Obama made the stimulus a cornerstone of his economic recovery plan even before he took office, but his calls for bipartisanship were an early casualty.

Republicans complained they had been locked out of the early decisions, and Democrats countered that Boehner had tried to rally opposition even before the president met privately with the GOP rank and file.

"A lot of us are afraid this stimulus bill is not going to cure our economic woes," Ensign said in his speech before the Senate vote.

Berkley said there will be "an immediate psychological impact" in Las Vegas now that Congress has acted.

"Several millions of dollars will be flowing into Nevada as soon as the bill is finalized and we can start moving the money," she said.

Assistance to the state government "will probably start flowing almost immediately," she said.

"Help is on the way and people in Nevada are going to know it," Berkley said. "I am optimistic."

Titus said Congress took "bold action."

"With this critical legislation, we are beginning the long and difficult process of restoring our economic security and putting our economy back on the right track," she said.

Reid said: "This recovery package is going to be good for Nevada."

But Heller said by focusing on spending and not enough on tax cuts, the legislation "will prove to be a colossal waste of taxpayer dollars."

"This bill will not jump-start our economy, increase productivity, or create or save jobs," Heller said. "Instead of providing expanded tax relief to help middle class families and small businesses, Congress has determined that big government is the answer."

In retrospect, said White House chief of staff Rahm Emanuel, the White House wasn’t "sharp enough" in emphasizing the benefits as Republicans began to criticize spending on items such as family planning services, anti-smoking programs and reseeding the National Mall.

Reid faced a different task: finding enough GOP moderates to give him the 60 votes needed to surmount a variety of procedural hurdles. To do that, he and the White House agreed to trim billions in spending from the original $820 billion House-passed bill, enough to obtain the backing of GOP Sens. Olympia Snowe, Susan Collins of Maine and Arlen Specter of Pennsylvania.

As the final compromise took shape in a frenzied round of bargaining earlier this week, it was trimmed again to hold the support of the moderates, whose opposition to a new program for federal school construction caused anger among House Democrats.

In the end, a compromise was reached that allows states to use funds for modernizing schools.

Stephens Washington Bureau Chief Steve Tetreault contributed to this report.

ENSIGN OPPOSES BILL

Sen. John Ensign on Friday criticized the amount of education money that Nevada could receive as part of the federal stimulus package.

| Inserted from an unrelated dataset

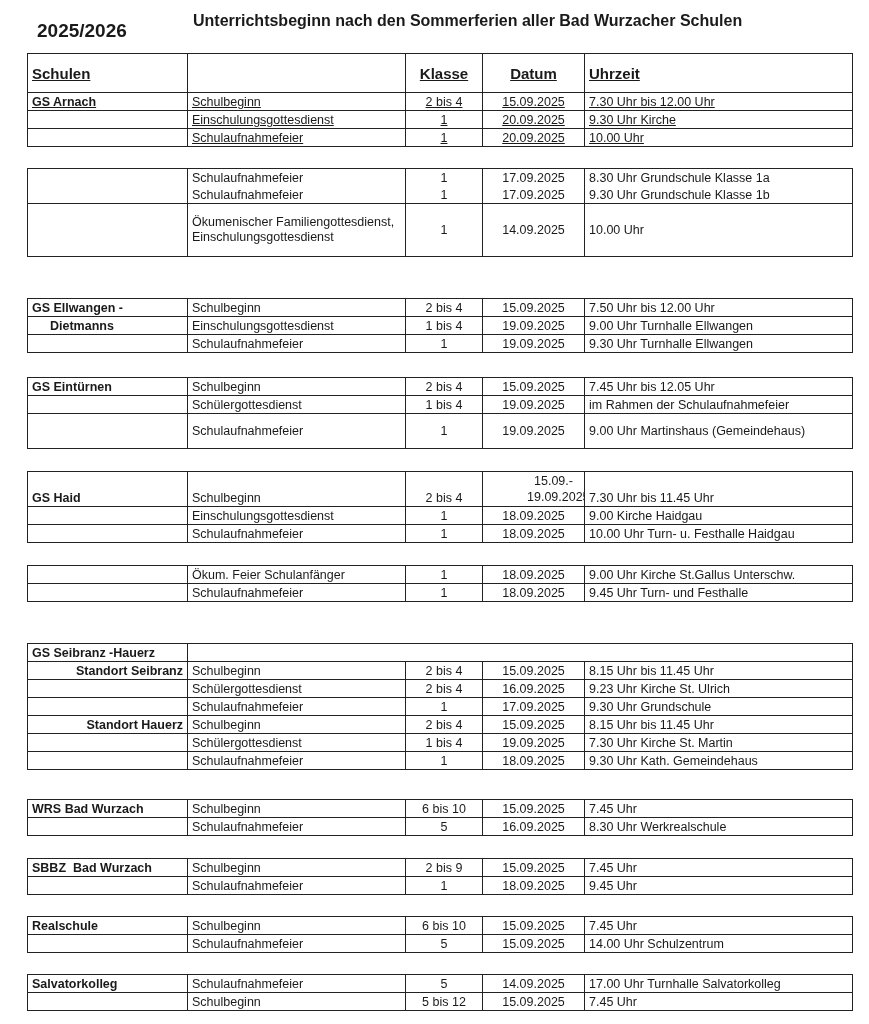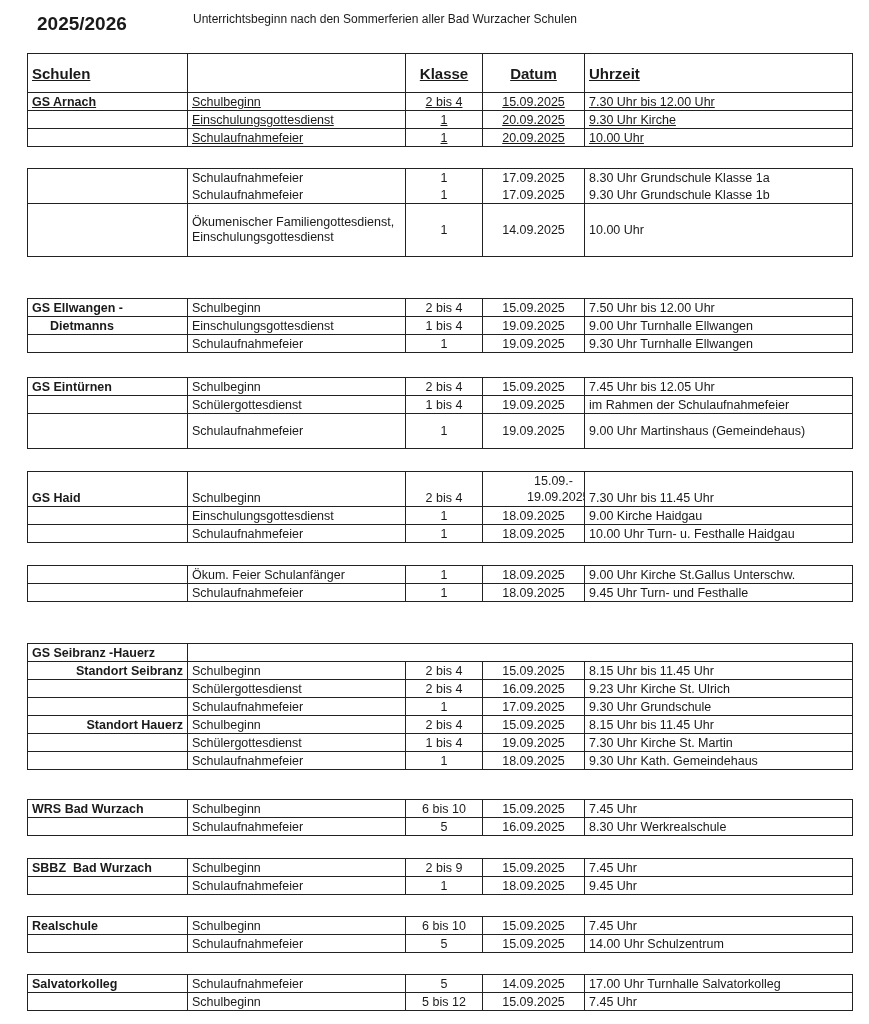"2025/2026" .year { top: 13px -> 20px }
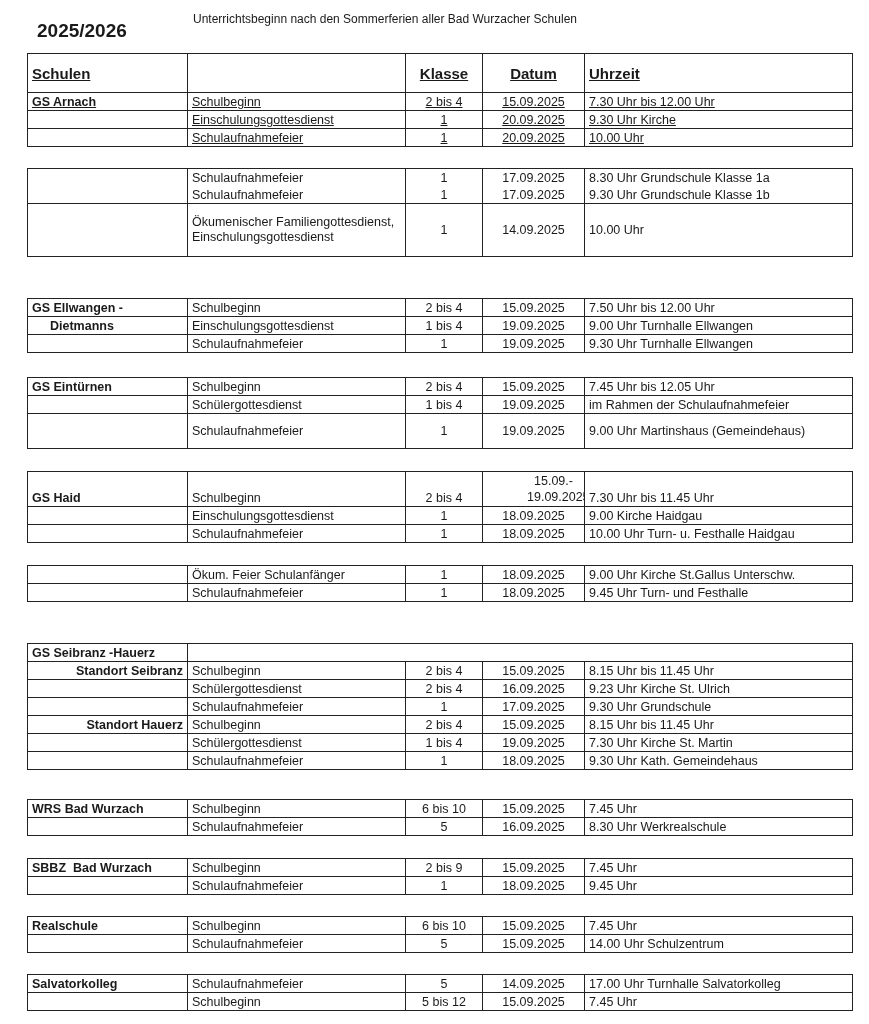"Unterrichtsbeginn nach den Sommerferien" .title { font-size: 12px -> 16px; font-weight: normal -> bold }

Nevada’s nearly $543 million allocation, as estimated by the Congressional Research Service, ranks last in the country per capita, according to Ensign’s office.

The junior senator from Nevada said it was one of the reasons why he, along with 37 fellow Republicans, voted against the stimulus package.

"As a result of this so-called stimulus bill, Nevadans will pay higher taxes to subsidize education in other parts of the country," Ensign said in a statement.

Officials are determining the actual amount Nevada will receive for education from the stimulus package, but Ensign spokesman Tory Mazzola said the figure is expected to be close to the service’s estimate.

The per-capita estimates show Nevada gets $209 per person for education, while Alaska was allocated $284 per person, the most of any state.

The money includes funding for higher education, according to Mazzola.

Jon Summers, spokesman for Sen. Harry Reid, D-Nev., said he not seen final figures.

"If the Republicans had their way, Nevada wouldn’t be getting anything," he said.

The funds are not guaranteed, however. Proposed cuts in school spending in Nevada could cause the state to fall below requirements to receive as much as $400 million in education grants aimed at bolstering stressed states.

If the state falls below the requirements, the stimulus package allows the U.S. secretary of education to waive the limits. Nevada legislators, who face a tough budget year, hope the state will receive such a waiver.